Моё сердце один раз с силой ударяется о рёбра, пропускает несколько ударов, и на мгновение лёгкие сжимаются так тесно, что я не могу дышать. Я выпрямляюсь на честерфильде и стискиваю ладони, сопротивляясь грибовидному облаку страха и ярости, которое пытается взорваться в моей грудной клетке. Хотя я как-то раз пошутила, что моим худшим кошмаром будет королевство бессмертных Видимых с полным спектром эмоций, именно нехватка эмоций делает их смертоносным врагом. Они думают и действуют; терпеливые отстранённые социопаты, и после своего сражения с Синсар Дабх я понимаю колоссальное преимущество сосредоточенной как лазер мысли, не обременённой эмоциями. Я буду не менее отстранённой и сдержанной. Я разжимаю ладони и медленно вдыхаю.
— Как долго?
— С сегодняшнего утра.
— Короткий период. Почему это вызывает тревогу? Она часто в одиночестве отправляется…
— Её присутствие больше не ощущается в мире смертных.
— Ты поставил метку на мою мать? — в моей крови бушует ярость, не из-за метки, а из-за того, что раз моя мать не в мире смертных, это означает, что она в Фейри. И её утащил туда
— Поблагодаришь меня потом. И это не совсем метка. Скорее GPS-трекер, лишённый эмоциональной связи. Я сделал то же самое с твоим отцом.
— Когда?
— Когда ты была Синсар Дабх.
Бэрронс думает обо всём, что важно для меня. Раньше я считала его деспотичные тактики раздражающими. Иногда я до сих пор так думаю, но с ними сложно спорить, когда они продолжают спасать мою жизнь и жизни тех, кого я люблю.
— Ты чувствуешь что-то ещё от моей матери? Она напугана? Они ей навредили?
Он резко и отрицательно мотает головой, и мужчина, который никогда не повторяет сказанного, мягко произносит:
— Только трекер.
— Где сейчас мой отец?
— В Честере с Риоданом.
— В безопасности?
— До тех пор, пока он не покидает клуб.
— Ты сказал ему об этом? Настойчиво внушил ему это?
— Мы не говорили ему, что твоя мать пропала.
Потому что он знает, что я захочу сама сказать ему. И только
— Риодану лучше сберечь его, — шиплю я.
— Сбережёт.
Моя мать. Нежная, добрая, любящая, хорошая до мозга костей Рейни Лейн где-то в Фейри, с монстрами, которыми я непригодна править. Желчь подступает к моему горлу. Я тут же подавляю её. Бесполезная эмоция. Я не могу искать её в одиночку. Мне нужен Бэрронс в полной силе, а это значит, что ему нужно поесть.
— Иди. Поешь. Я просеюсь к Дэни за последними новостями…
Он уже на полпути к прислонённому к стене возле камина высокому чёрному зеркалу, которое ведёт из нашего книжного магазина в облаках через Зеркала в Белую Комнату и, наконец, в Дублин внизу. Он двигается в этой своей плавной, почти неуловимой манере.
— Дэни недоступна.
Я застываю, моё сердце опять пропускает удар.
— Но с ней всё в порядке?
— Она превратилась в Охотника. Кэт — твой источник информации. Встретимся здесь через час.
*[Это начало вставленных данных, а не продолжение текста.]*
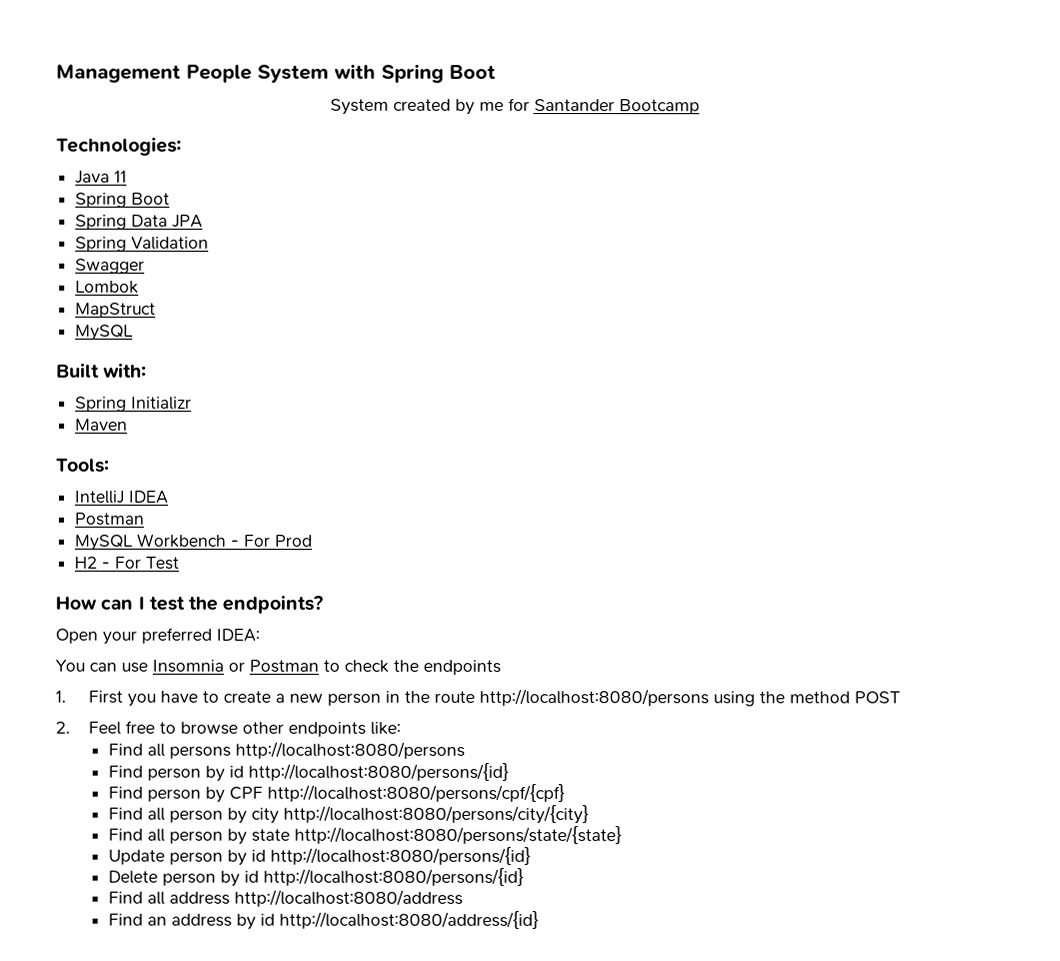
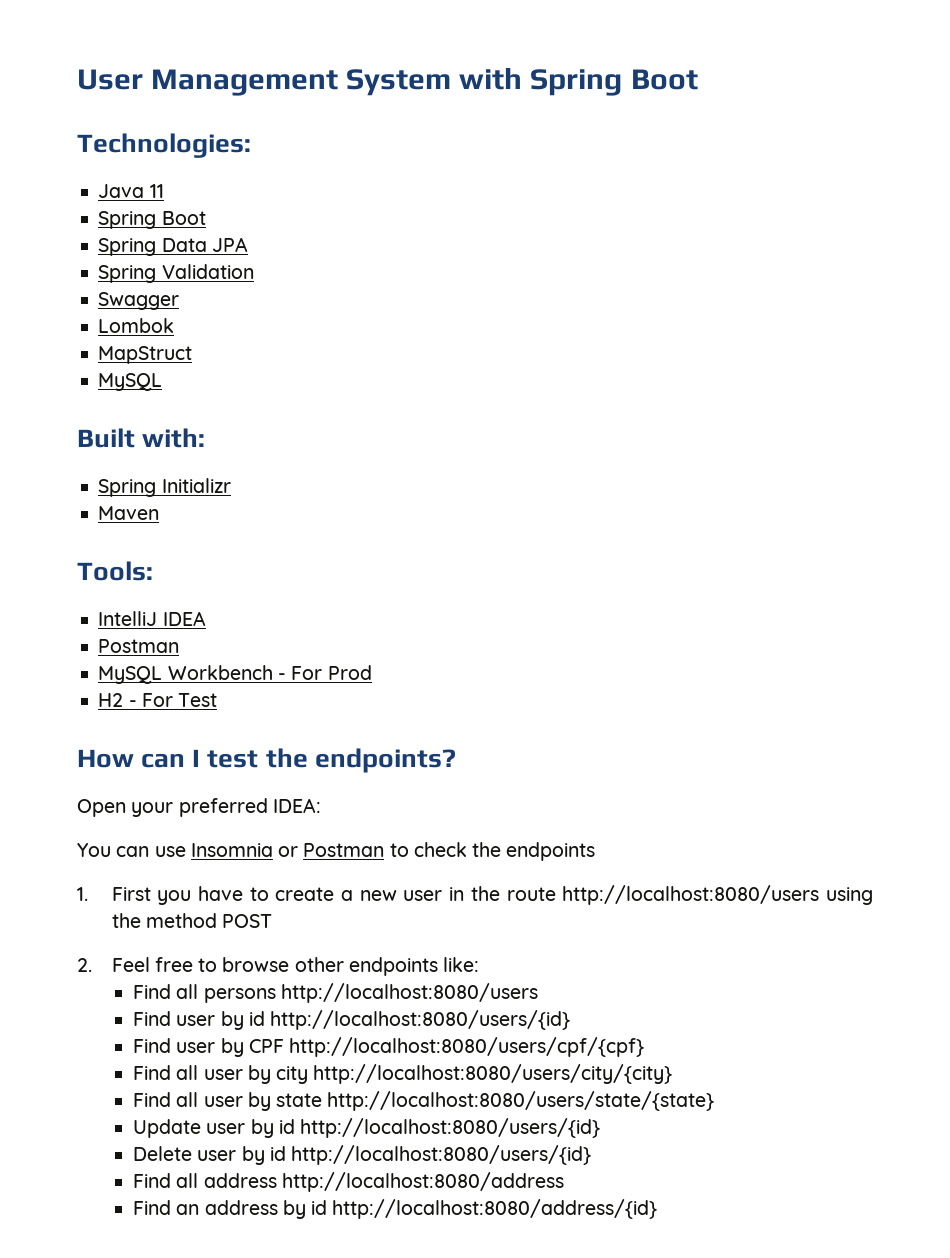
[56,64,252,83] Management People -> [77,69,339,96] User Management
[329,97,700,115] // System created by me for Santander Bootcamp -> (698, 79) none
[327,692,382,706] person -> [403,890,443,901] user
[479,688,710,707] http://localhost:8080/persons -> [562,885,820,905] http://localhost:8080/users
[234,741,465,759] [107,762,509,782] [107,786,201,802] http://localhost:8080/persons // Find person by id http://localhost:8080/persons/{id} // Find person -> [280,983,538,1003] [133,1010,571,1030] [133,1038,216,1053] http://localhost:8080/users // Find user by id http://localhost:8080/users/{id} // Find user
[266,783,565,803] [107,807,223,823] http://localhost:8080/persons/cpf/{cpf} // Find all person -> [289,1037,645,1057] [133,1065,243,1080] http://localhost:8080/users/cpf/{cpf} // Find all user
[282,804,589,825] [107,828,223,844] http://localhost:8080/persons/city/{city} // Find all person -> [313,1064,673,1084] [133,1092,243,1107] http://localhost:8080/users/city/{city} // Find all user
[293,825,622,845] http://localhost:8080/persons/state/{state} -> [327,1091,715,1111] http://localhost:8080/users/state/{state}
[168,846,531,866] person by id http://localhost:8080/persons/{id} -> [206,1118,601,1138] user by id http://localhost:8080/users/{id}
[161,867,524,887] person by id http://localhost:8080/persons/{id} -> [197,1145,592,1165] user by id http://localhost:8080/users/{id}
В Охотника? Я разеваю рот. Гибкая как кошка, огненноволосая Дэни — теперь огромное, ледяное, чёрное, драконоподобное существо с пылающими глазами и кожистыми парусами-крыльями? Как? Почему?
Он медлит и оборачивается через плечо, атавистичное рычание рокочет в глубине его груди.
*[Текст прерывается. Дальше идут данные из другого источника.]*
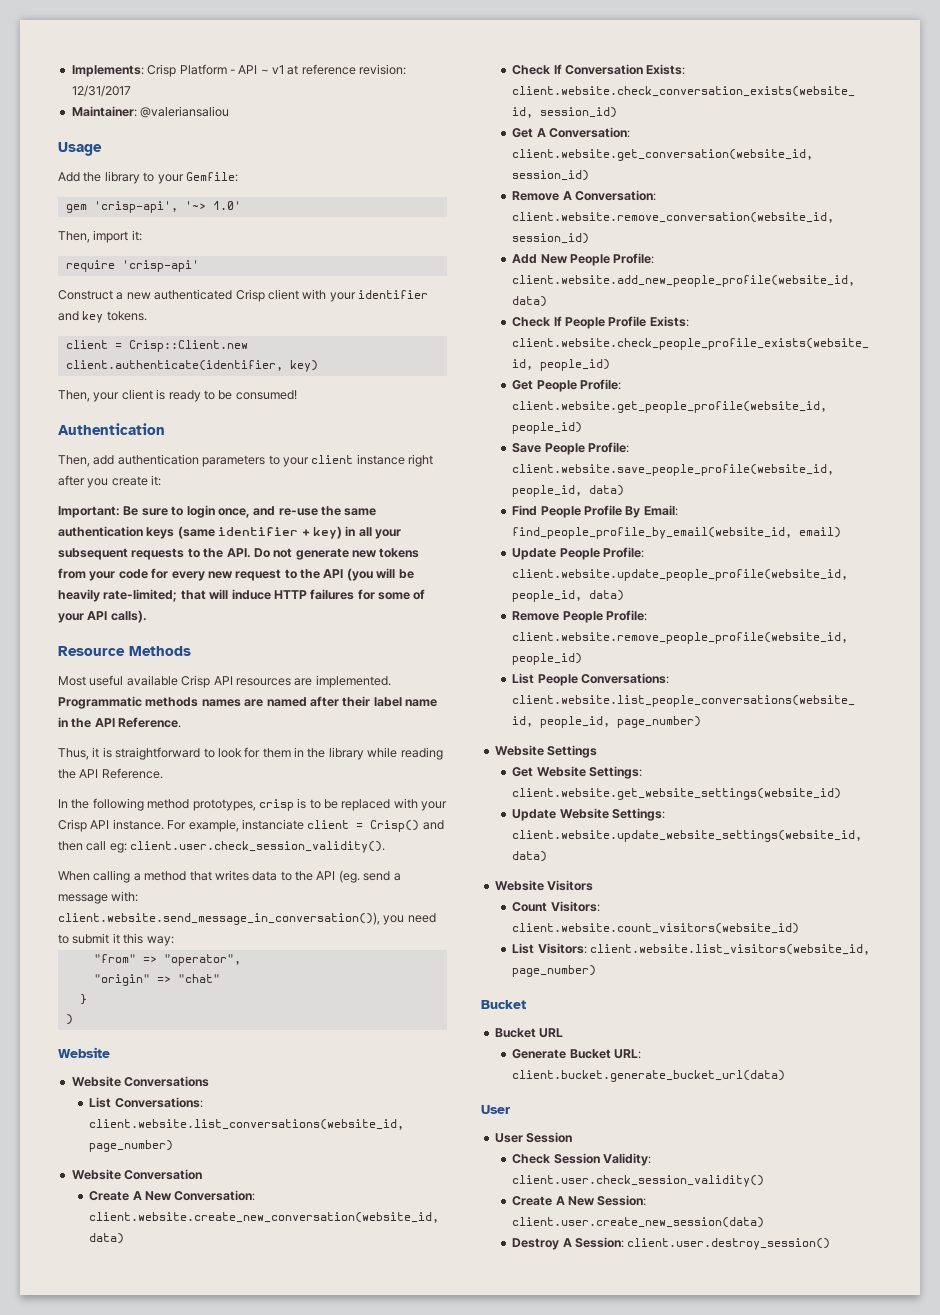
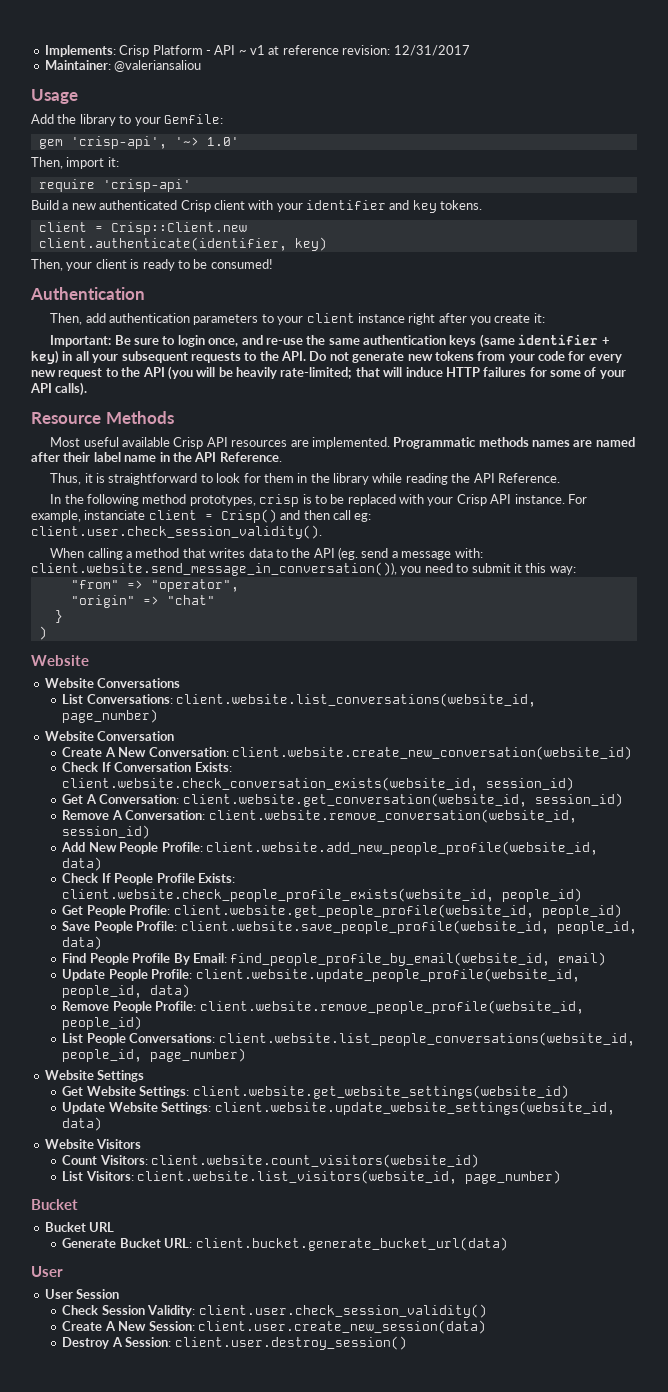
[58,290,113,300] Construct -> [31,200,59,210] Build
[89,1212,440,1223] [89,1233,125,1244] client.website.create_new_conversation(website_id, data) -> [231,746,632,760] client.website.create_new_conversation(website_id)

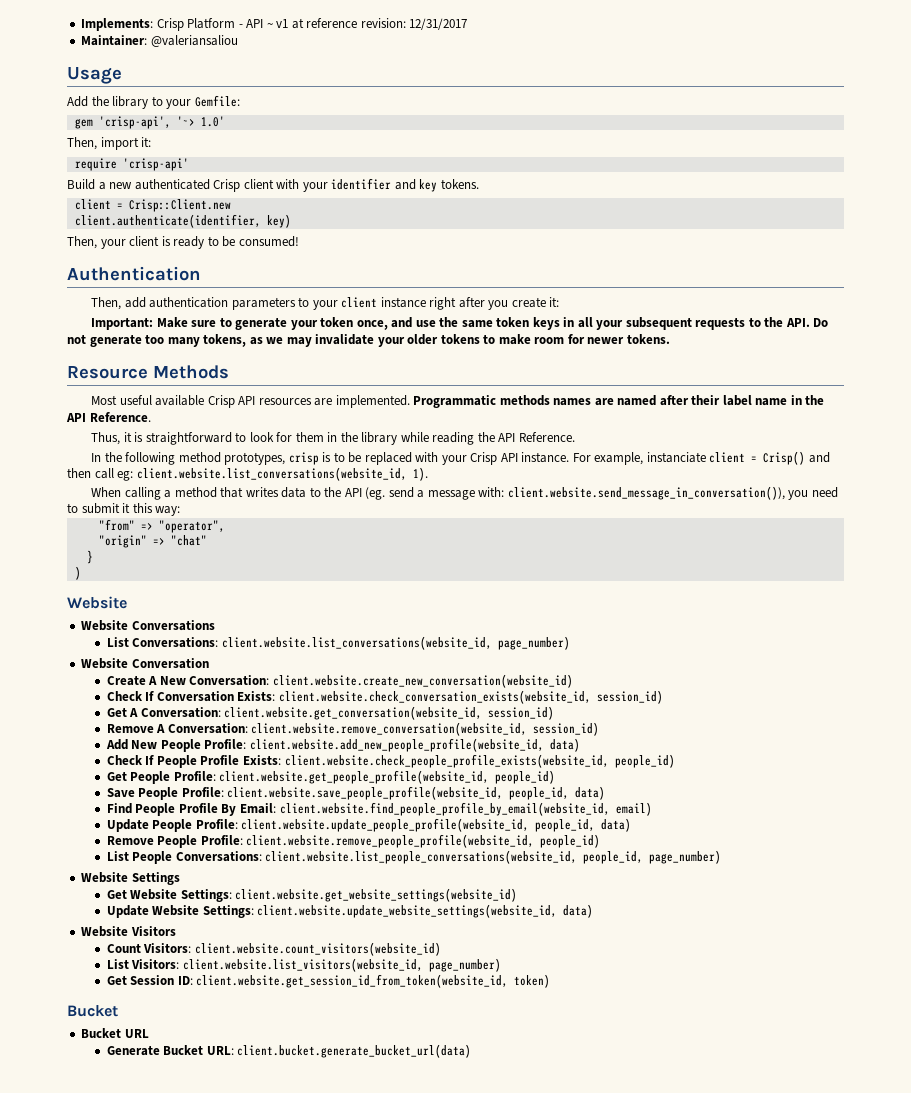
[114,335,131,345] Be -> [156,317,188,328] Make
[177,335,205,347] login -> [235,317,354,330] generate your token
[265,338,303,345] re-use -> [415,320,436,327] use
[363,334,610,348] [31,350,59,364] authentication keys (same identifier + key) -> [496,317,560,330] token keys
[407,351,622,363] [31,366,626,380] [30,382,88,396] new tokens from your code for every new request to the API (you will be heavily rate-limited; that will induce HTTP failures for some of your API calls). -> [145,334,670,347] too many tokens, as we may invalidate your older tokens to make room for newer tokens.
[31,525,322,539] client.user.check_session_validity(). -> [136,467,428,481] client.website.list_conversations(website_id, 1).
[230,952,551,966] find_people_profile_by_email(website_id, -> [279,802,610,816] client.website.find_people_profile_by_email(website_id,
(562, 1177) none -> [106,974,551,988] // Get Session ID: client.website.get_session_id_from_token(website_id, token)
[31,1266,63,1277] [44,1289,120,1299] [62,1304,487,1318] [62,1320,486,1334] [62,1336,407,1350] // User // User Session // Check Session Validity: client.user.check_session_validity() // Create A New Session: client.user.create_new_session(data) // Destroy A Session: client.user.destroy_session() -> (472, 1051) none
Я слегка улыбаюсь, поднимаю кулаки и раскрываю ладони, показывая горсти кровавых рун, сочащихся кровью, сжимающихся и разжимающихся, как вырезанные сердца, нутра фейри, которые я выдеру и разорву на ленточки. Единственный раз, когда я могла производить столь опасные и мощные руны, случился благодаря помощи Синсар Дабх. Однако я узнала, что силы королевы Видимых и короля Невидимых не так уж различаются, и я тоже могу расхаживать по Дублину так же бесстрашно, как и мой психопатичный враг. В данный момент я чувствую себя почти такой же психопаткой.
Уголок его губ приподнимается в смеси юмора с ненасытной похотью в древних, холодных глазах (Бэрронс понимает моего зверя, он считает её прекрасной), затем он ступает в высокое, затянутое паутиной зеркало и исчезает.
***
Сначала я просеиваюсь к моему отцу. Я не намереваюсь говорить ему о том, что мама пропала, но я ощущаю непреклонную потребность своими глазами увидеть, что он в безопасности.